*Task*
In the entries below, work out how many lines include "left", and write only that number.

*Provided material*
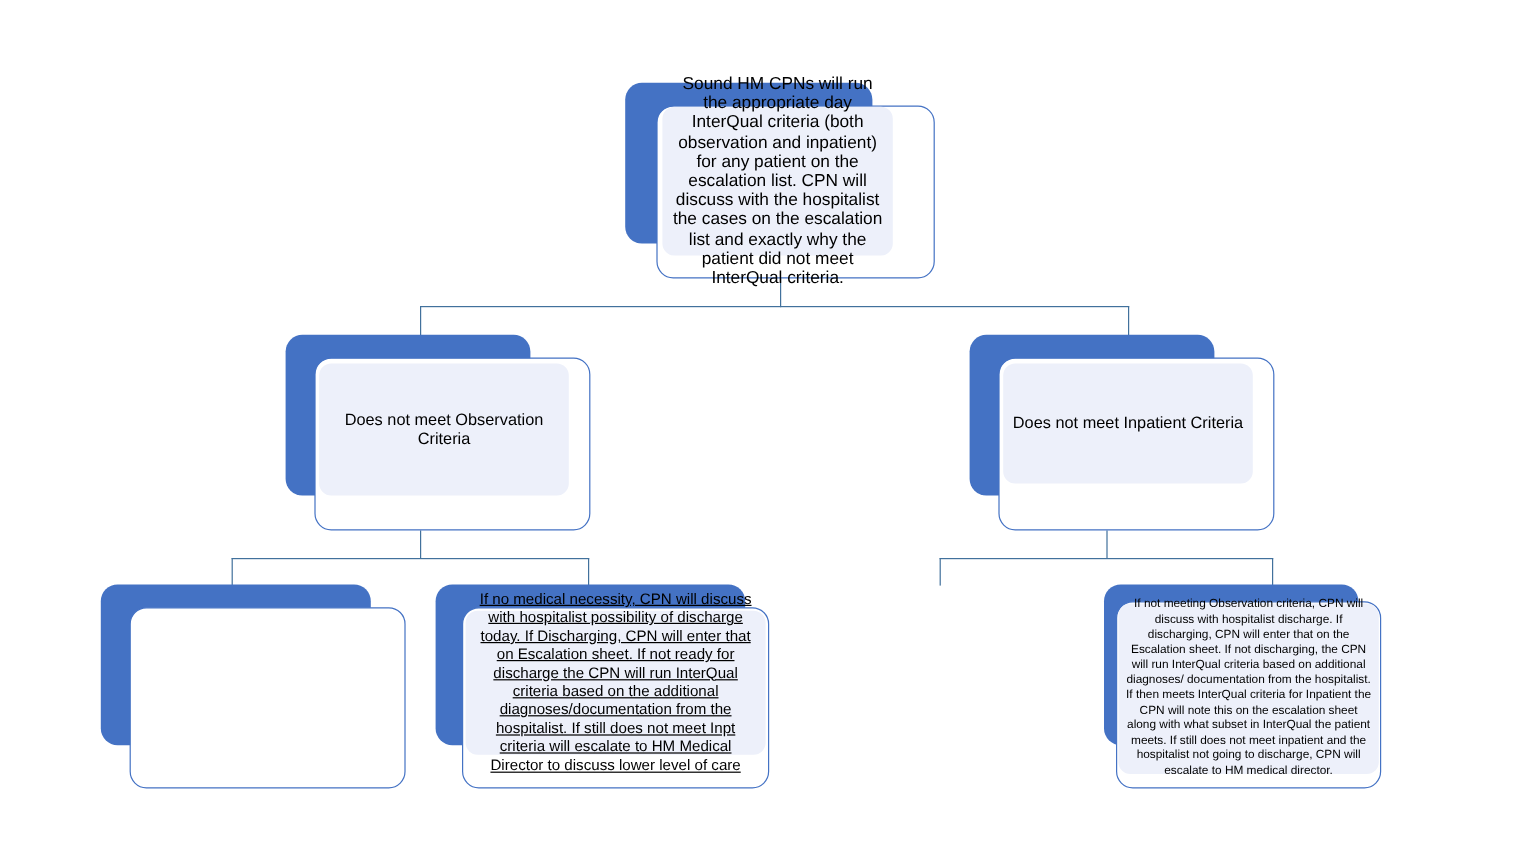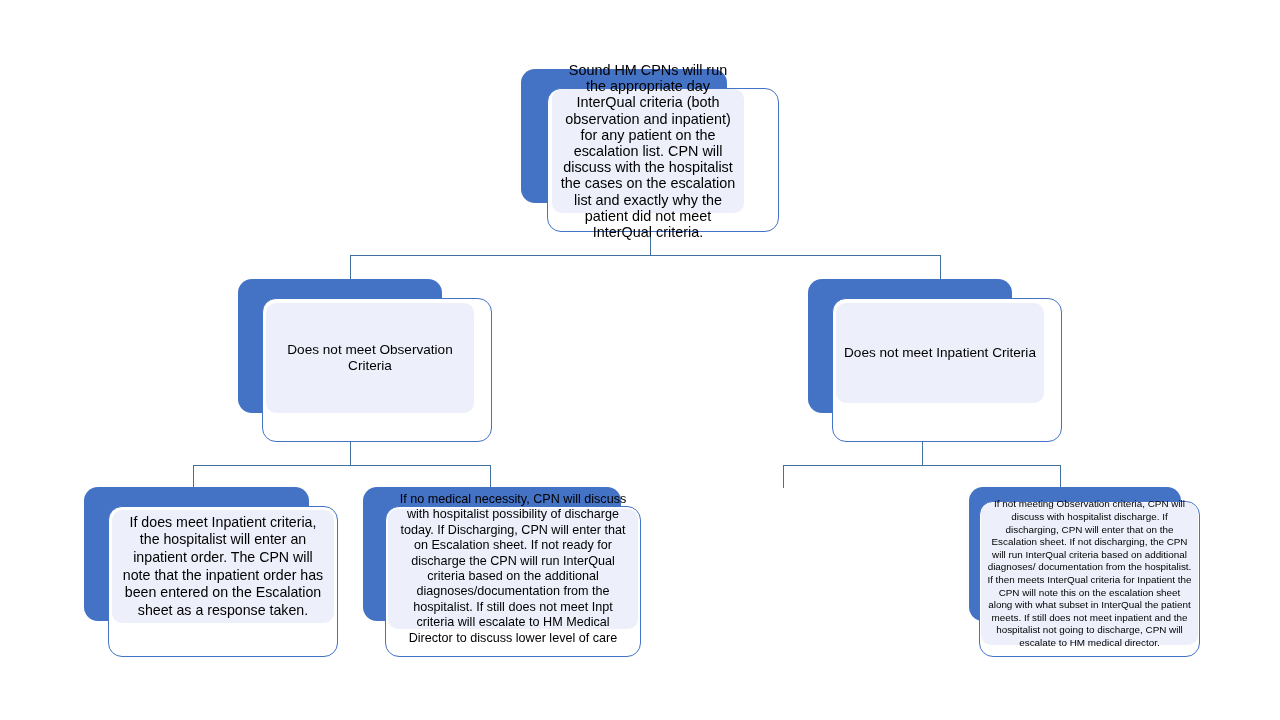--- a/index.html
+++ b/index.html
@@ -99,7 +99,7 @@
   #node-leaf2 .backplate  { width: 258px; height: 134px; }
   #node-leaf2 .frontplate { left: 22px; top: 19px; width: 256px; height: 151px; }
   #node-leaf2 .textplate  { left: 25px; top: 22px; width: 250px; height: 120px;
-                             font-size: 12.6px; line-height: 15.4px; }
+                             font-size: 12.6px; line-height: 15.4px; text-decoration: underline; }
 
   
   #node-leaf3 { left: 669px; top: 487px; width: 254px; height: 170px; }

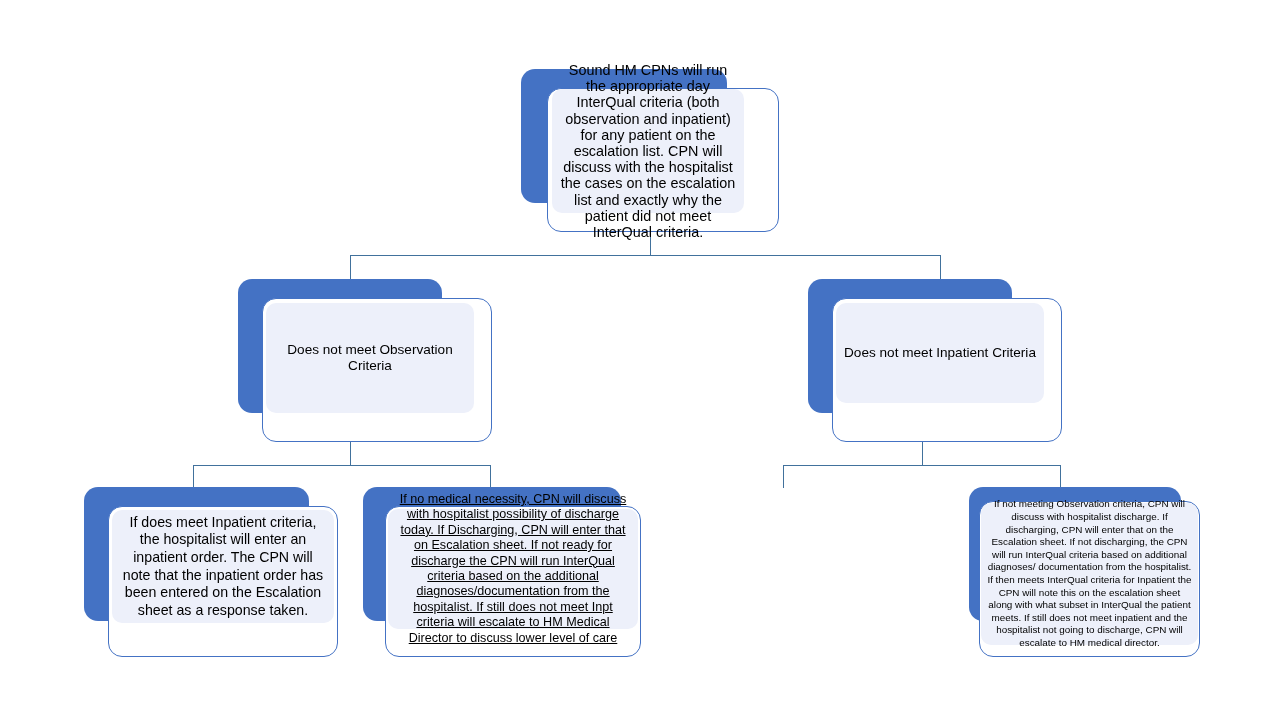--- a/index.html
+++ b/index.html
@@ -109,7 +109,7 @@
                              font-size: 14.2px; line-height: 17.6px; }
 
   
-  #node-leaf4 { left: 969px; top: 487px; width: 231px; height: 170px; }
+  #node-leaf4 { left: 920px; top: 487px; width: 231px; height: 170px; }
   #node-leaf4 .backplate  { width: 212px; height: 134px; }
   #node-leaf4 .frontplate { left: 10px; top: 14px; width: 221px; height: 156px; }
   #node-leaf4 .textplate  { left: 12px; top: 16px; width: 217px; height: 142px;

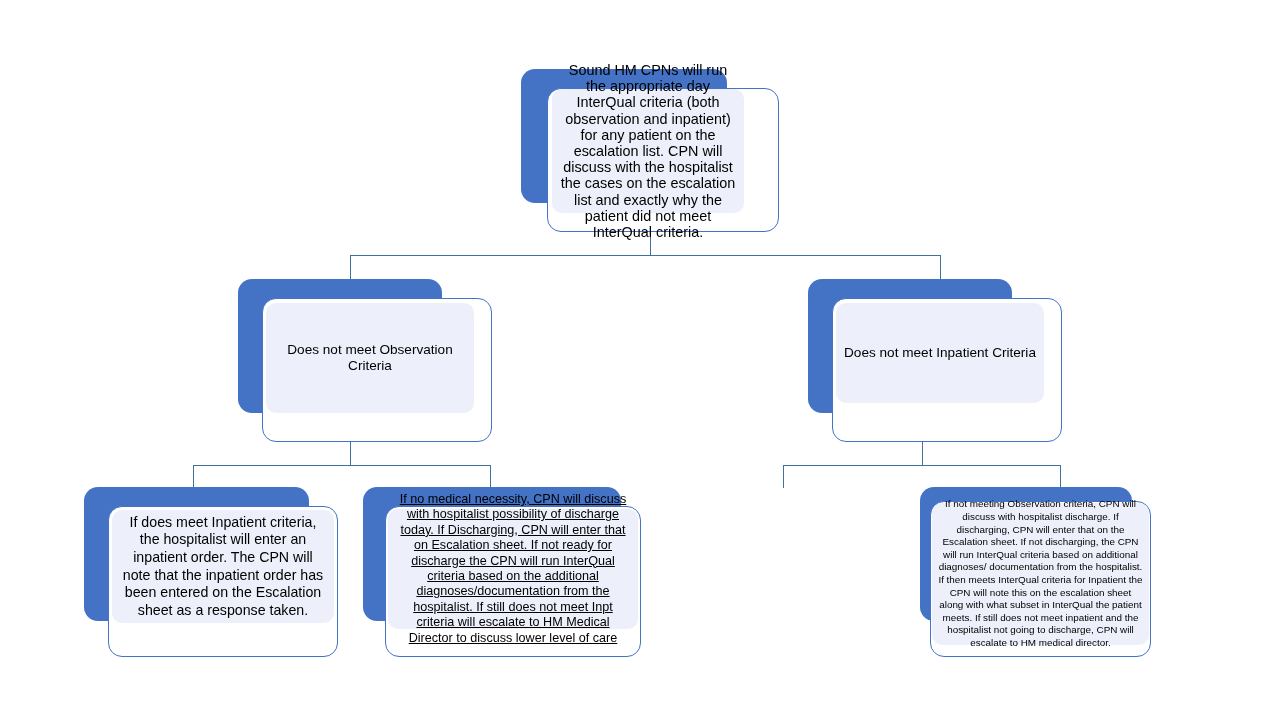--- a/index.html
+++ b/index.html
@@ -167,9 +167,6 @@
   <div class="node" id="node-leaf1">
     <div class="backplate"></div>
     <div class="frontplate"></div>
-    <div class="textplate">
-      <span>If does meet Inpatient criteria, the hospitalist will enter an inpatient order. The CPN will note that the inpatient order has been entered on the Escalation sheet as a response taken.</span>
-    </div>
   </div>
 
   <div class="node" id="node-leaf2">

*Response below*
7